Obviously I have a vested interest in seeing things change. I would love to see programming – particularly that of the interactive art variety – become a more important part of not just the Digital Media degree, but COFA more broadly. There’s a lot of work being done at the campus right now to improve the digital resources there, and I think it’s a perfect time to put foundations in place to see interactivity grow. But more than selling this idea to the academics and bureaucracy of a university, creative coding needs to be sold to the students. Like-minded people will be attracted to studying at COFA once it starts outputting a greater amount of quality interactive work.
It’s a tough sell though. For most students, they are at COFA to learn to use a polished piece of commercial software, like Maya or Photoshop – not to create these tools themselves from scratch. And when you add further levels of difficulty with having to learn a new language (I’m referring to both code being a language and the many international students who speak English as a second language), it’s often something that is complained about as being too difficult and not applicable to their chosen skill set.
Personally, I see programming as vital to a broad degree like Digital Media. It’s an excellent opportunity to explore new techniques and tools that can be drawn on to be creative with digital technology – something that can be greater than the sum of its parts. It’s something of a utopian viewpoint, and not going to appeal to the many students who are studying to solely be graphic designers or 3D animation careerists. So how do we make the experience as appealing – or at the very least palatable – to a greater proportion of students? It needs to be sold to them as an important part of their own workflow.
The word ‘selling’ has some nasty connotations within an educational institution, but that’s our reality – universities are run like a business, and students shop around for the best on offer – and so they should. I’d like to work at one that has motivated and inspired students knocking at the door, ready to try new things, but perhaps they need a taste of the possibilities before they’re ready to dive straight in. I had an interesting response to this question on Twitter from David Butler, and totally agree with his comment:
I think the emphasis has to be on tangibility for people new to coding. Processing is too abstract for complete beginners.
David works with performance stage lighting amongst other things, something that I think could appeal to new students in Digital Media. Music and performance is something that everyone can relate to in some way and with tools like Max/MSP/Jitter cross-pollenating other software like Ableton Live, there is now a bigger picture that may appeal to many. Making something which is both interactive and real – ie, not trapped on a screen – is exciting and motivating. And while I’m here, I need to link this wonderful post I read recently which articulates the point better than I can.
But here is the curly part that I’m struggling with: I don’t believe many students will be willing to pay for programming software or other tools. There is a perceived value in products like Final Cut Pro or Adobe’s Creative Suite – after all, these are considered ‘industry standard software’, but unless a student plans on continuing to more advanced creative coding classes, I see cost as being a fairly large barrier. This is where the smoother learning curve of a graphical environment like Max comes up against the access of a free coding language like Processing.

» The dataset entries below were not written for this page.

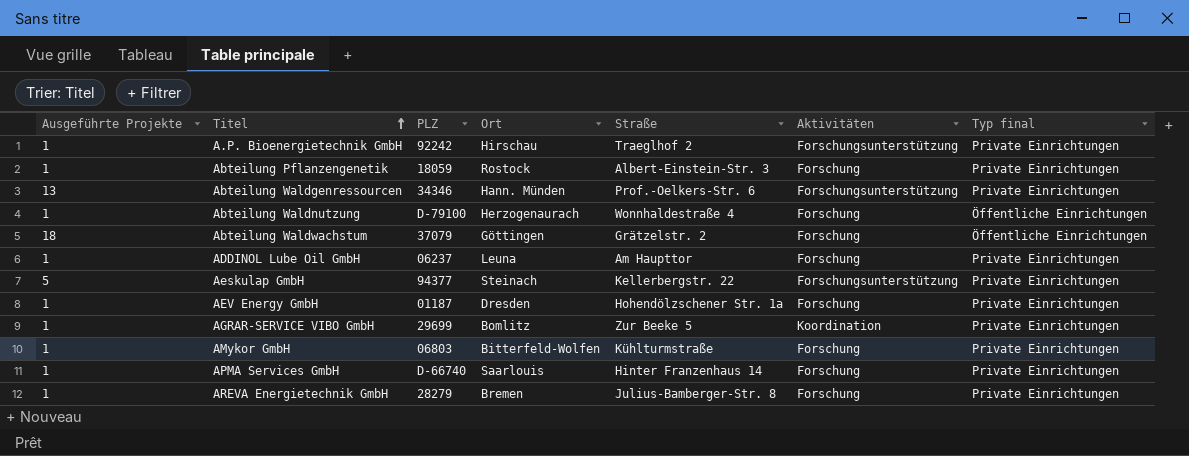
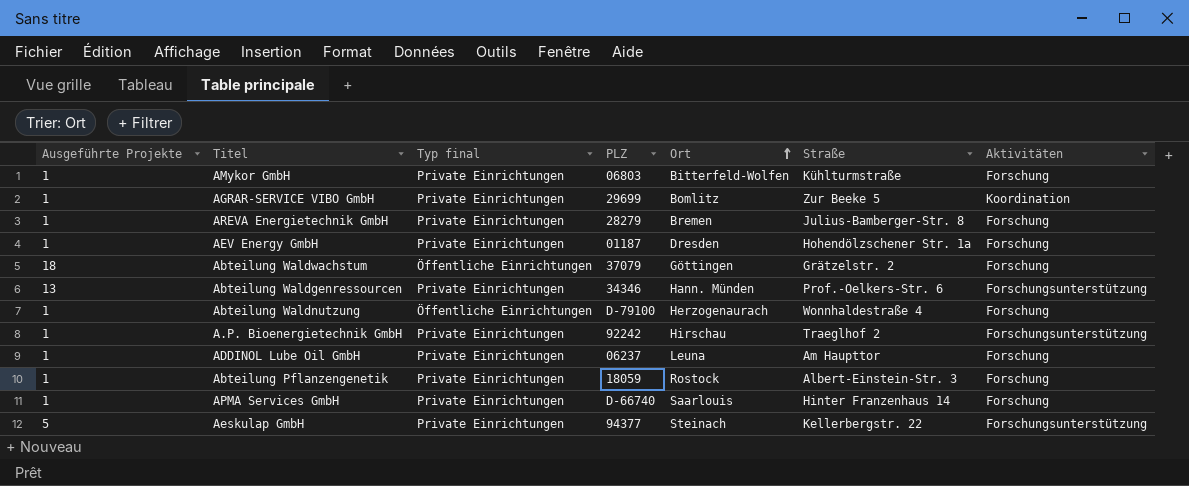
row order: Titel ascending -> Ort ascending
column Typ final | position: 7 -> 3

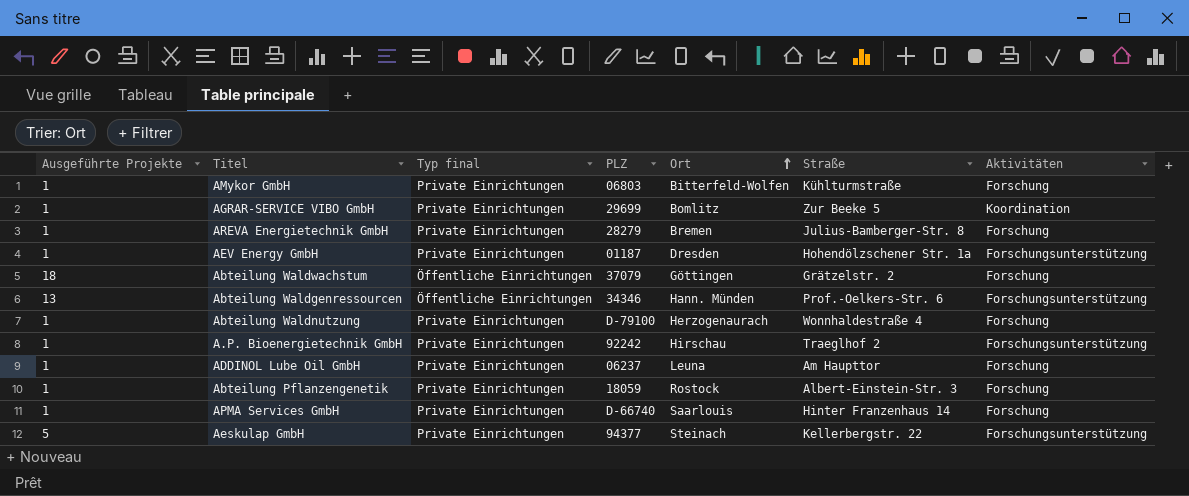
AEV Energy GmbH | Aktivitäten: Forschung -> Forschungsunterstützung
Abteilung Waldgenressourcen | Typ final: Private Einrichtungen -> Öffentliche Einrichtungen
Abteilung Waldnutzung | Typ final: Öffentliche Einrichtungen -> Private Einrichtungen

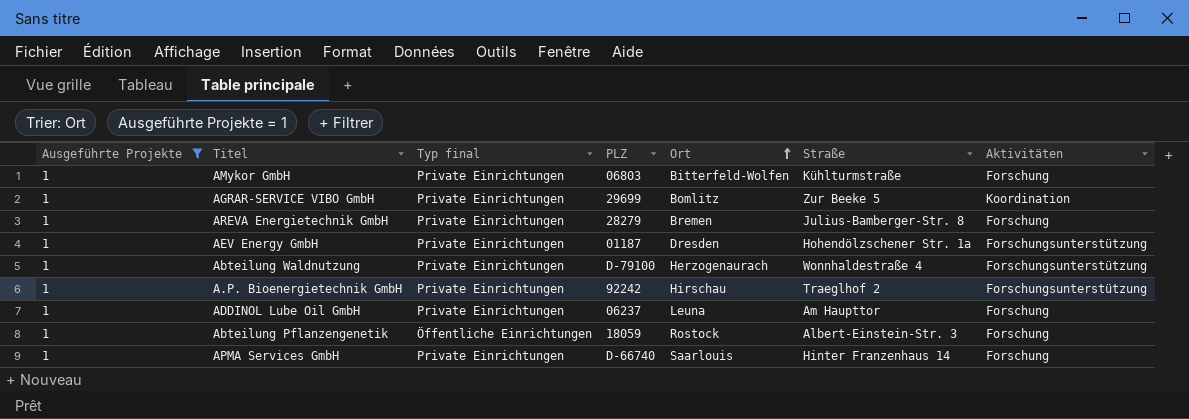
filter: none -> Ausgeführte Projekte = 1
Abteilung Waldnutzung | Aktivitäten: Forschung -> Forschungsunterstützung
Abteilung Pflanzengenetik | Typ final: Private Einrichtungen -> Öffentliche Einrichtungen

Obviously there are other options out there, but it’s not only students who are limited by budget – bringing yet another software package into a university can get expensive and takes time to be implemented. So I’m looking at the various pros and cons of a few options which I know that COFA already has (varying amounts of) access to: Processing, Arduino and Max…

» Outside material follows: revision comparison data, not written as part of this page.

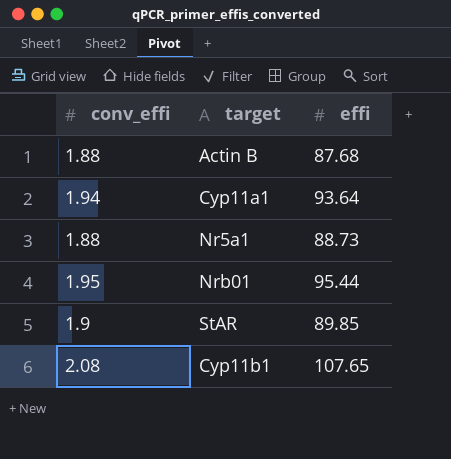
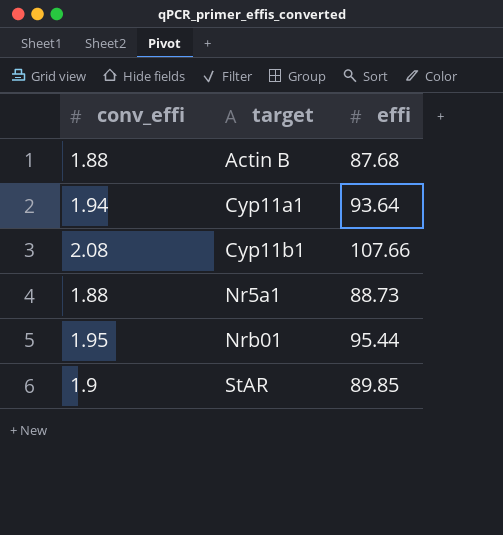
row order: none -> target ascending
Cyp11b1 | effi: 107.65 -> 107.66

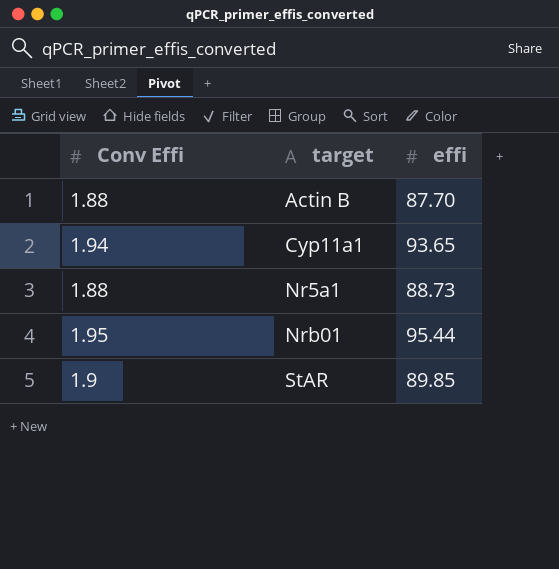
column name: conv_effi -> Conv Effi
row Cyp11b1: 2.08 | 107.66 -> none
Actin B | effi: 87.68 -> 87.70
Cyp11a1 | effi: 93.64 -> 93.65

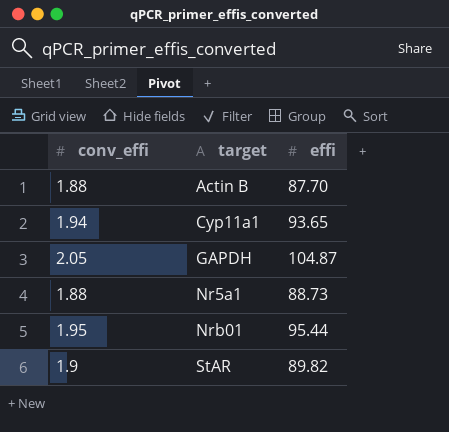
column name: Conv Effi -> conv_effi
row GAPDH: none -> 2.05 | 104.87
StAR | effi: 89.85 -> 89.82

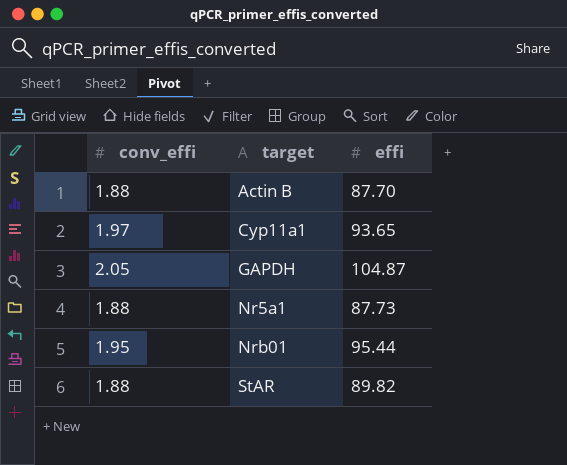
Cyp11a1 | conv_effi: 1.94 -> 1.97
Nr5a1 | effi: 88.73 -> 87.73
StAR | conv_effi: 1.9 -> 1.88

- [+] Portability (runs on most OS, and a fairly easy excursion to the web and Android)
- [+] Access (software is free, and there is a strong community of users to offer advice and code snippets)
- [+] Verbose (language ‘reads’ easier than many others, for those that are new to code)
- [-] Code (it’s still code – this scares the hell out of many students, no matter how verbose it is)
- [-] Efficiency (for most beginners, there is no real chance of working to make code more efficient and therefore run faster – to most, it will seem that Processing is just slow)
- [+] Access (like Processing, there is a large community for support and is also an open-source experience)
- [+] Tactility (it’s much easier to get excited about a physical input/output than moving a coloured box on a screen)
- [+] Modularity (can be extended a little, or a lot, to get a wide range of uses)
- [-] Cost (although relatively low price, costs can escalate with larger projects)
- [-] Code (like Processing, requires learning a new language)
- [-] Electricity (can be daunting using electronics for the first time)
- [+] Usability (Max 6 introduces excellent usability improvements, making it an easier learning curve)
- [+] No (Written) Code (modular objects are friendlier than blocks of written code)
- [+] Support (strong community and being a paid product, offers commercial support)
- [-] Cost (is commercial software, although offers student pricing)
- [-] Access (Mac and Windows only)
…these are my first thoughts and certainly only based on my own experience as a student. My opinion may not have much pull when it comes to what is taught at COFA, but I’m really keen to hear the thoughts of others on the subject. Comments don’t need to be on the platforms I’ve listed above, and just as important is thoughts on presenting programming in classes generally. I do plan on passing on any feedback I get – especially that which could be valuable for getting new students engaged with creative coding.
Edit: On some reflection, I think my focus here on technology may be missing the point somewhat. While we should certainly be using tools that are as friendly to new students as possible, we should also be showing them that there are Real Outcomes (jobs) using this technology in the Real World. I could never judge a student for thinking about their future careers (who can afford to be an artist in Sydney??), so why don’t we show them the work being done by creative agencies and the like using programmed technology as a part of their own process? Australia has been slow to take up the interest in this area (compared to the US and Europe), but there’s no doubt that it is a growing area and as a production-based degree, we should be looking to be ahead of the curve.